You can drop this "at least". From ##f(a)=f(b)## follows ##a=f(f(f(a)))=f(f(f(b)))=b##, i.e. ##f## in injective (= into, =one to one). So it can only be either monotone decreasing or monotone increasing on the entire real number line.
 
  • #53
688
210
Question 13:
$$\begin{align*}
Q(n)&=\prod_{i=4}^n\frac{i^2-9}{i^2-4}\\
&=\prod_{i=4}^n\frac{(i+3)(i-3)}{(i+2)(i-2)}\\
&=\prod_{i=4}^n\frac{i+3}{i+2}\prod_{i=4}^n\frac{i-3}{i-2}\\
&=\frac{\frac{(n+3)!}{6!}}{\frac{(n+2)!}{5!}}\frac{(n-3)!}{(n-2)!}\\
&=\frac16\frac{n+3}{n-2}
\end{align*}$$
a) ##Q(4)=\frac{7}{12}## and ##\lim_{n\to\infty}Q(n)=\frac16##.
$$\left(\frac{x+3}{x-2}\right)'=\frac{(x-2)-(x+3)}{(x-2)^2}=-\frac{5}{(x-2)^2}<0$$
So ##Q(n)## starts at ##\frac7{12}## for ##n=4## and decreases to ##\frac16## as ##n## gets bigger:
$$\frac16<Q(n)\leq\frac7{12}$$
b) No. Since ##0.1667>\frac16##, there should be an ##N>4## such that ##Q(n)\leq0.1667## for every ##n\geq N##.
Another way to do it is by solving ##Q(n)=\frac16\frac{n+3}{n-2}=0.1667## for ##n##. This gives us ##n=25002\geq4##, which means that the inequality is false, because ##Q(25003)<Q(25002)##.
 
Last edited:
  • #54
688
210
I have tried 4), but got ##y_1(t)=y_2(t)=0## when the initial conditions are as stated.
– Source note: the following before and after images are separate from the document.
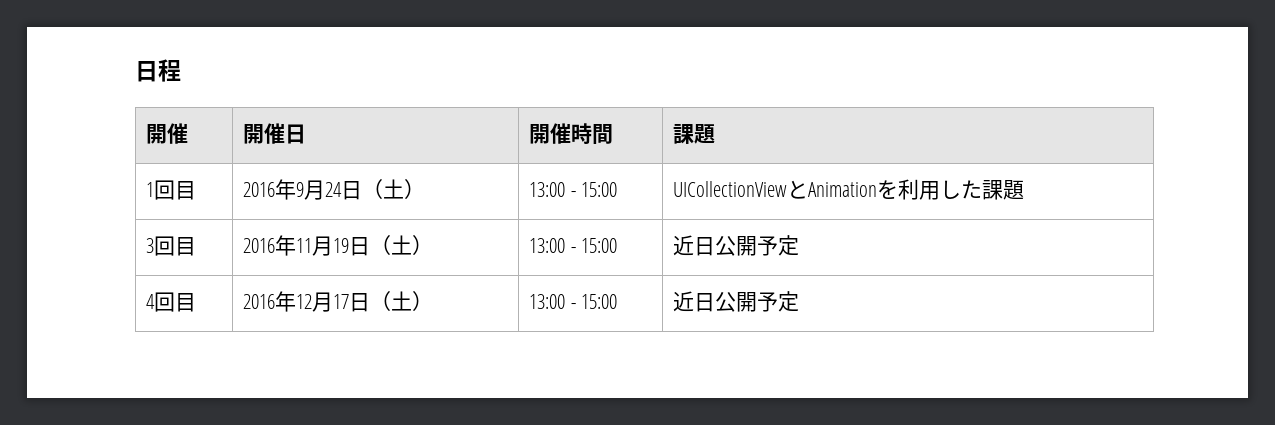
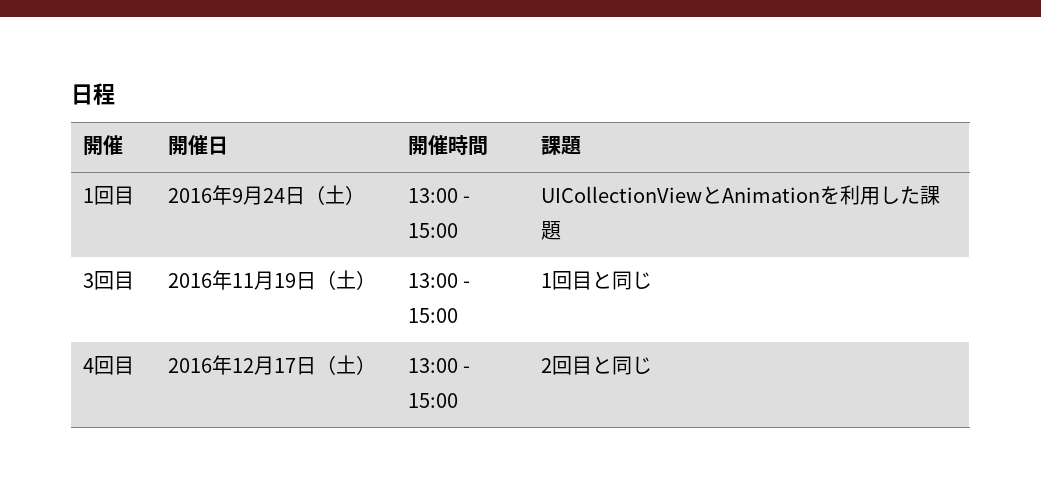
[672,235,799,256] 近日公開予定 -> [540,271,652,290] 1回目と同じ
[672,291,799,312] 近日公開予定 -> [540,356,652,375] 2回目と同じ

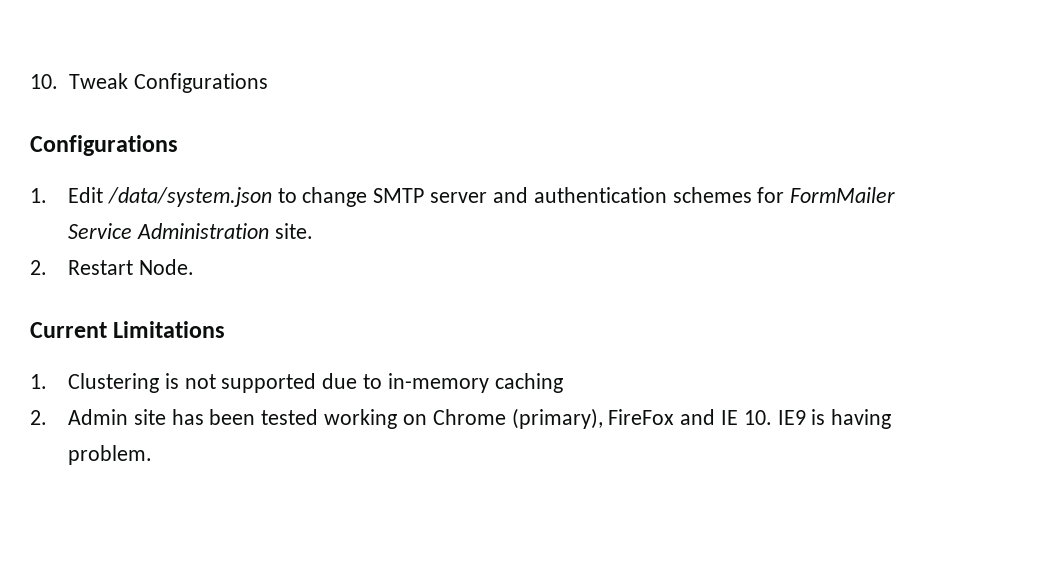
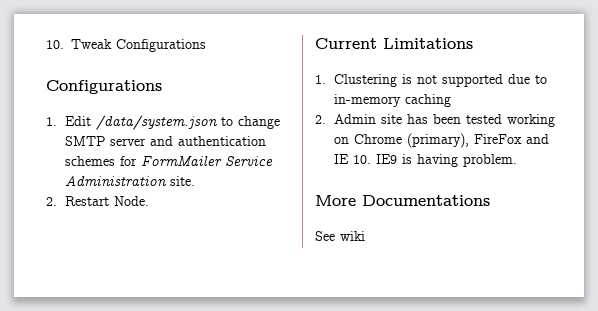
(153, 455) none -> [315,195,490,206] [315,231,365,241] // More Documentations // See wiki

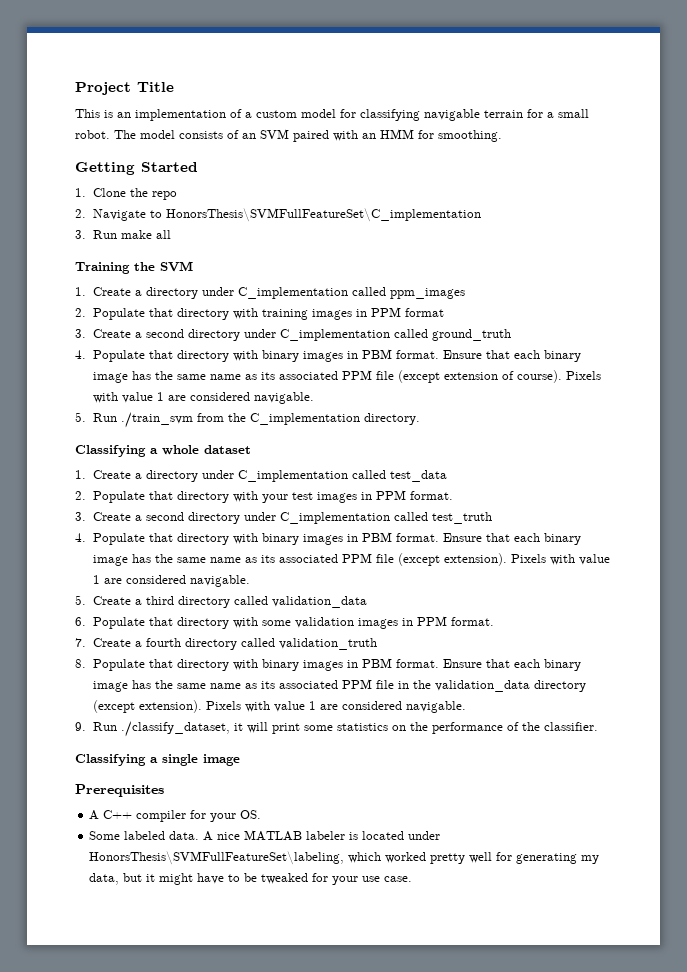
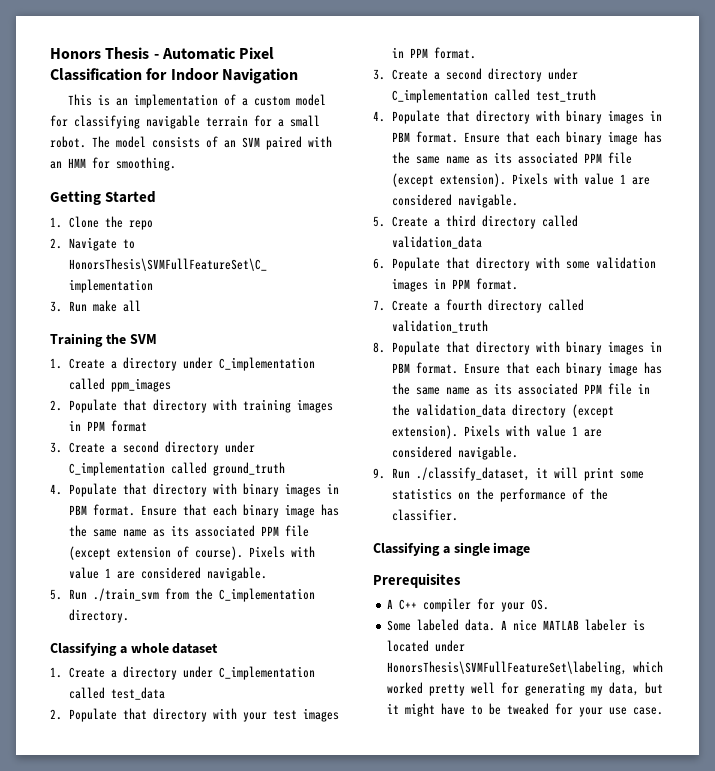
[75,82,174,95] Project Title -> [50,47,275,60] [50,68,298,84] Honors Thesis - Automatic Pixel Classification for Indoor Navigation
Is that wrong?
I started by solving for ##y_2## in the first equation, differentiating, then substituting by ##\dot y_2## from the second equation and ##y_2## from the first equation equation. This gave me a second order linear ode in ##\ddot y_1,\,\dot y_1## and ##y_1##.
 
  • #55
15,542
13,639
I have tried 4), but got ##y_1(t)=y_2(t)=0## when the initial conditions are as stated. Is that wrong?
I started by solving for ##y_2## in the first equation, differentiating, then substituting by ##\dot y_2## from the second equation and ##y_2## from the first equation equation. This gave me a second order linear ode in ##\ddot y_1,\,\dot y_1## and ##y_1##.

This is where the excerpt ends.